Mediaflux automatically extracts metadata from files when they are uploaded to the server and become an asset.

The recommended approach is to pick a file format that Mediaflux natively supports in terms of content analysis/metadata extraction.

From http://www.arcitecta.com/Products/DataTypes

Geospatial file formats with geospatial metadata extraction include:

  • NITF, ECW, CIB, MrSID, DTED, LIDAR, CADRG and ERDAS IMG, JPG2000, GeoTIFF, GeoJPG, GeoPDF.

Other file formats with other metadata extraction include:

  • HDF, NetCDF, DICOM, BMP, GIF, JPG2000, JPEG, PCX, PNG, TIFF, DOC, DOCX, PDF, DPX.

To retrieve the default metadata for an asset, the following are equivalent:

asset.get :id "path=/projects/DMF-TEST/sample/10_2015-03-05_111059_DSC_0004.NEF"
asset.get :id 61080987

The structure (indenting) of the document displayed is important and indicates the XML path of the particular metadata item.

Most of the information (name, ctime, version, etc) is standard file metadata. Custom metadata (if any) appears under the meta element.

Custom metadata

Custom metadata can be used if the files to be ingested are not recognised by default, but requires a little more effort.

Suppose a custom metadata document template, called mytype, defines a string called location.

Here is how to set the metadata value of location to a value of "Perth" using pshell:

asset.set :id 25480 :meta < :mytype < :location "Perth" > >

Installation of the custom XML document mytype can only be done by Pawsey administrators.


Importing metadata

An automated mechanism of adding metadata to uploaded files may also be utilised.

This is invoked if uploads are performed using the command import instead of the usual put.

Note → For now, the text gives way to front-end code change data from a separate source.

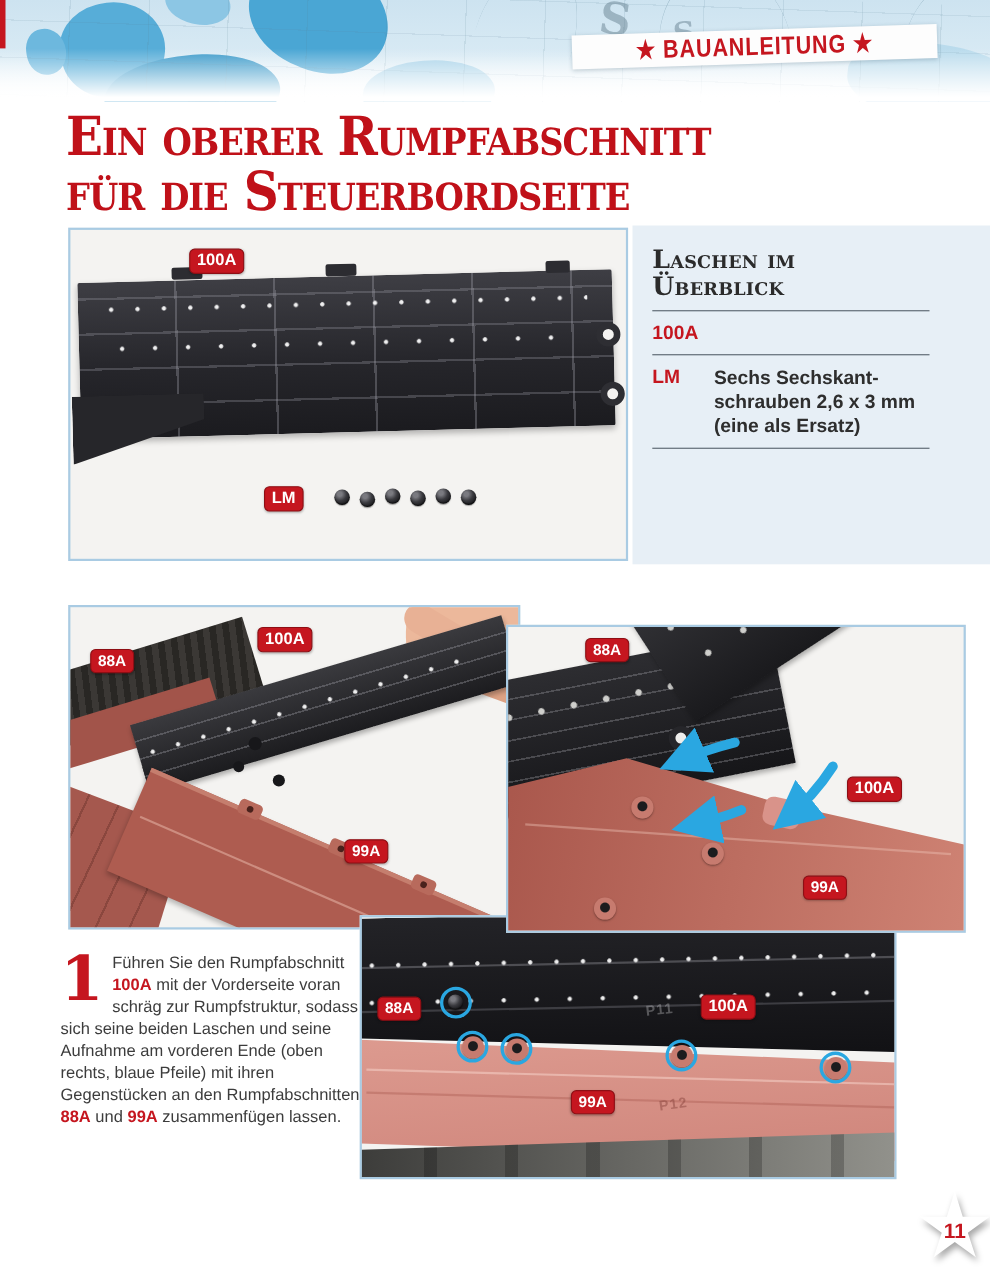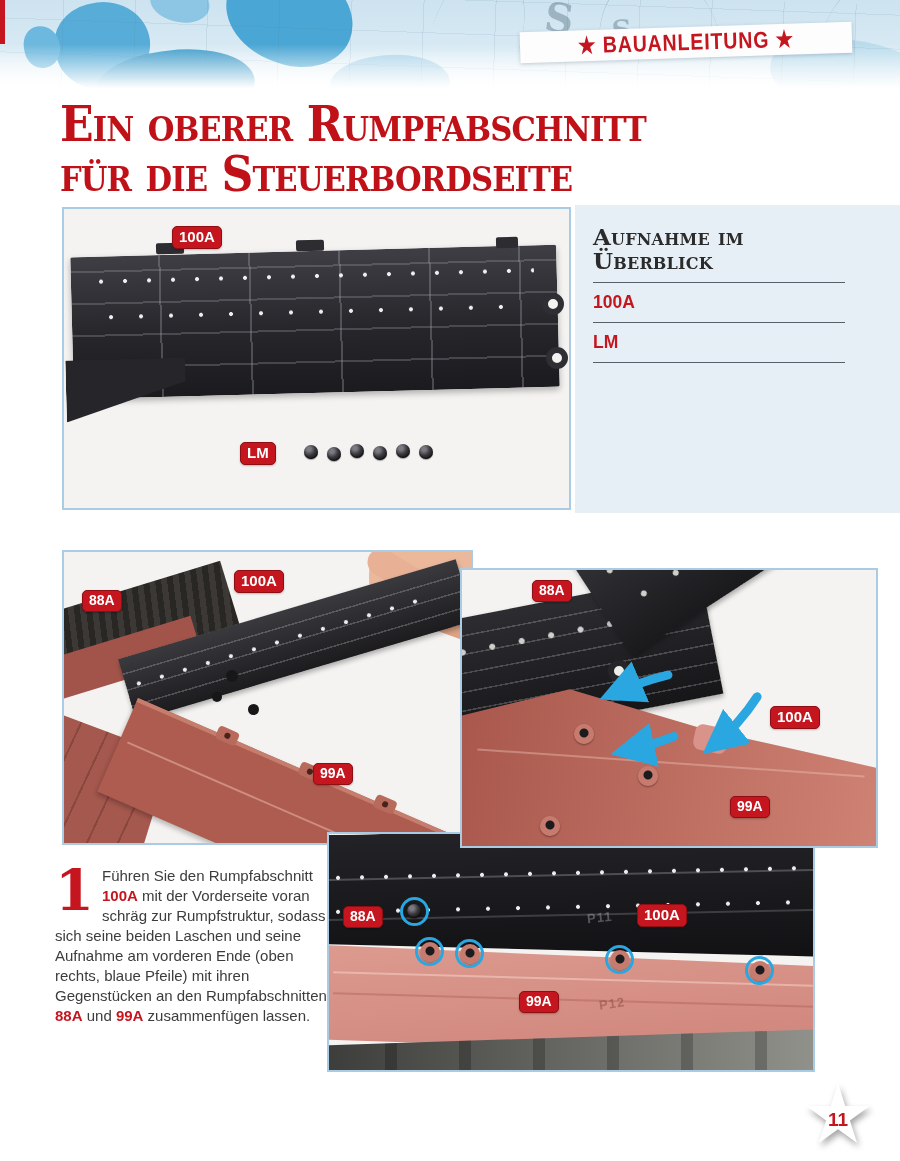"Aufnahme im" h2 { text: Aufnahme -> Laschen }
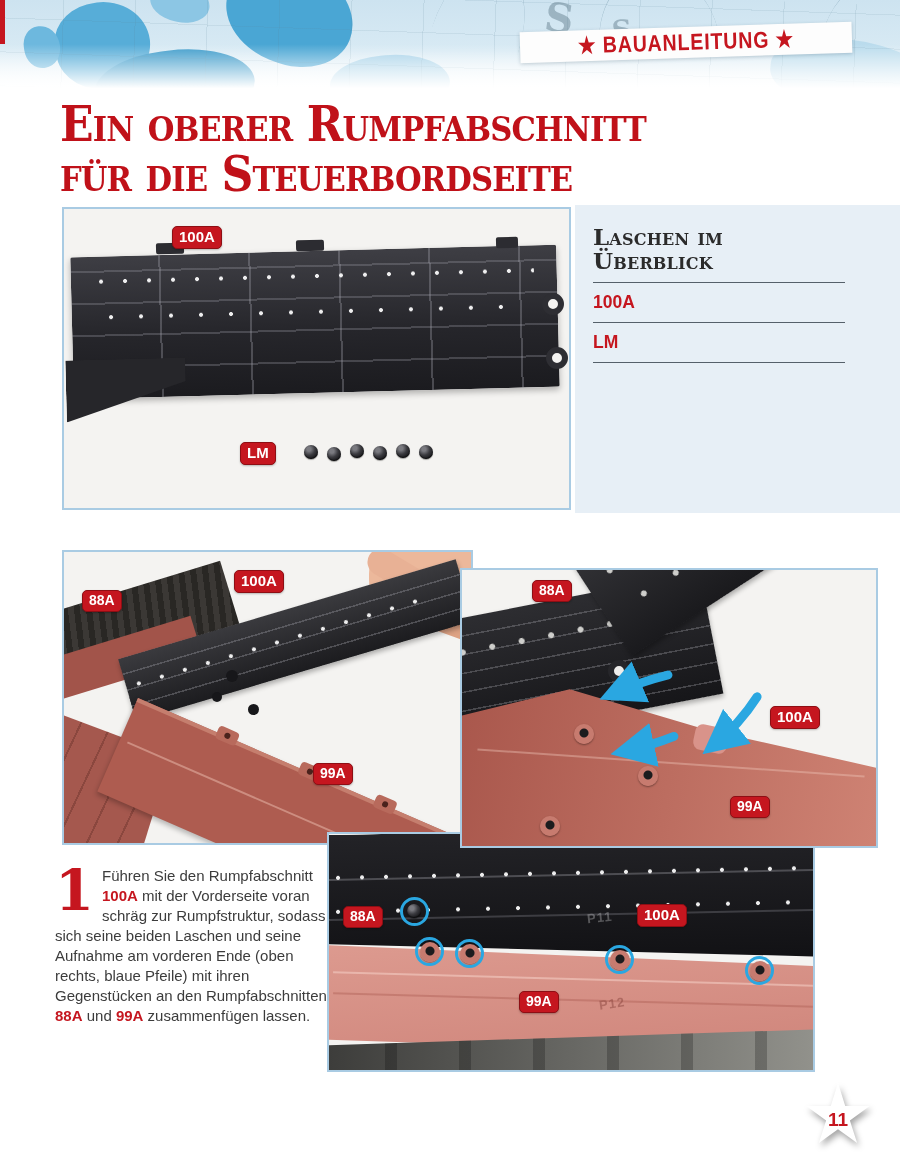"Sechs Sechskant-" span.part-desc { html: none -> <span>Sechs Sechskant- schrauben 2,6 x 3 mm (eine als Ersatz)</span> }
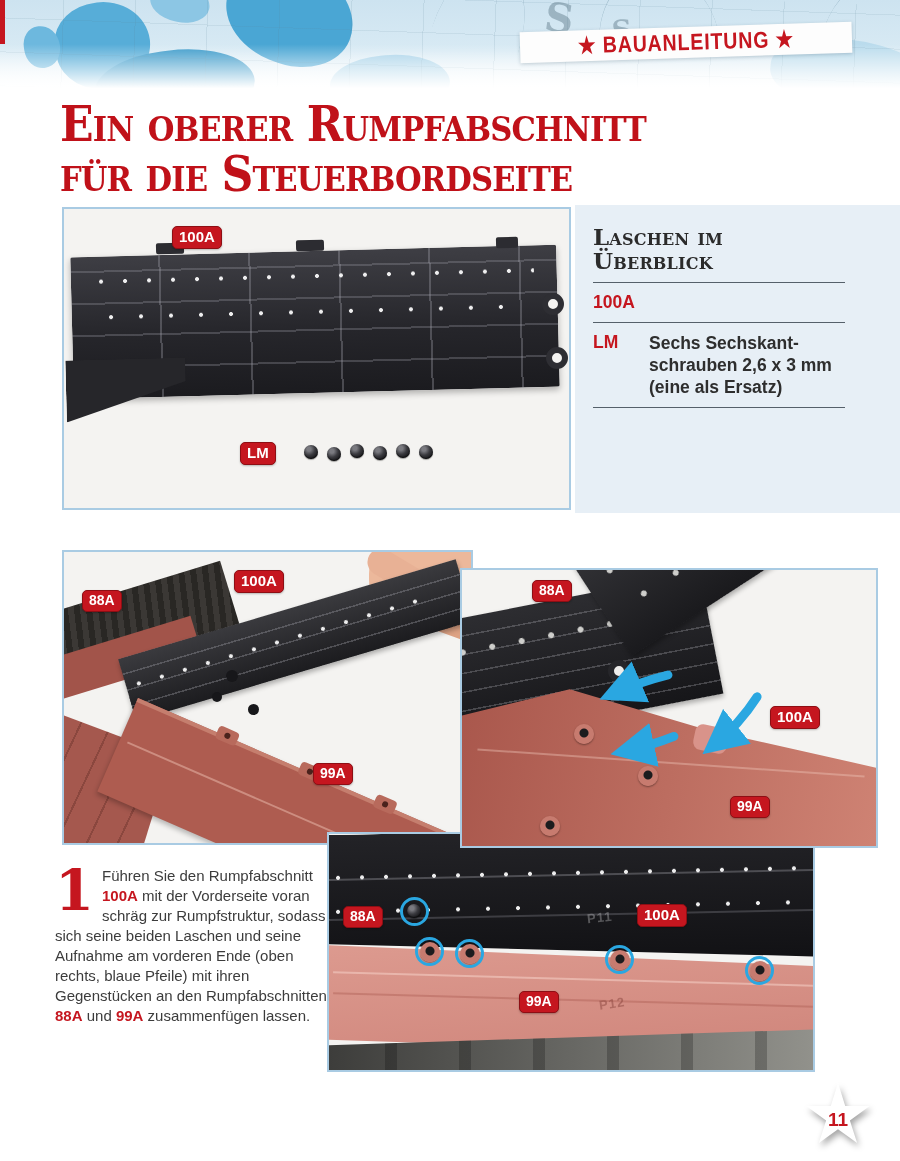"11" .star-wrap { left: 805px -> 835px }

Import will look for pairs of files that are of the form filename and filename.meta and attempt to populate filename with metadata from filename.meta

For example, suppose we had two files:

myfile.jpg
myfile.jpg.meta


where myfile.jpg.meta contained the following:

[asset]
geoshape/point/latitude = "10.0"
geoshape/point/longitude = "20.0"
geoshape/point/elevation = "100.0"

[mytype]
name = "the name"
details = "some more information"


The asset section contains built-in "first class" asset metadata entries, whereas the mytype section contains the custom metadata.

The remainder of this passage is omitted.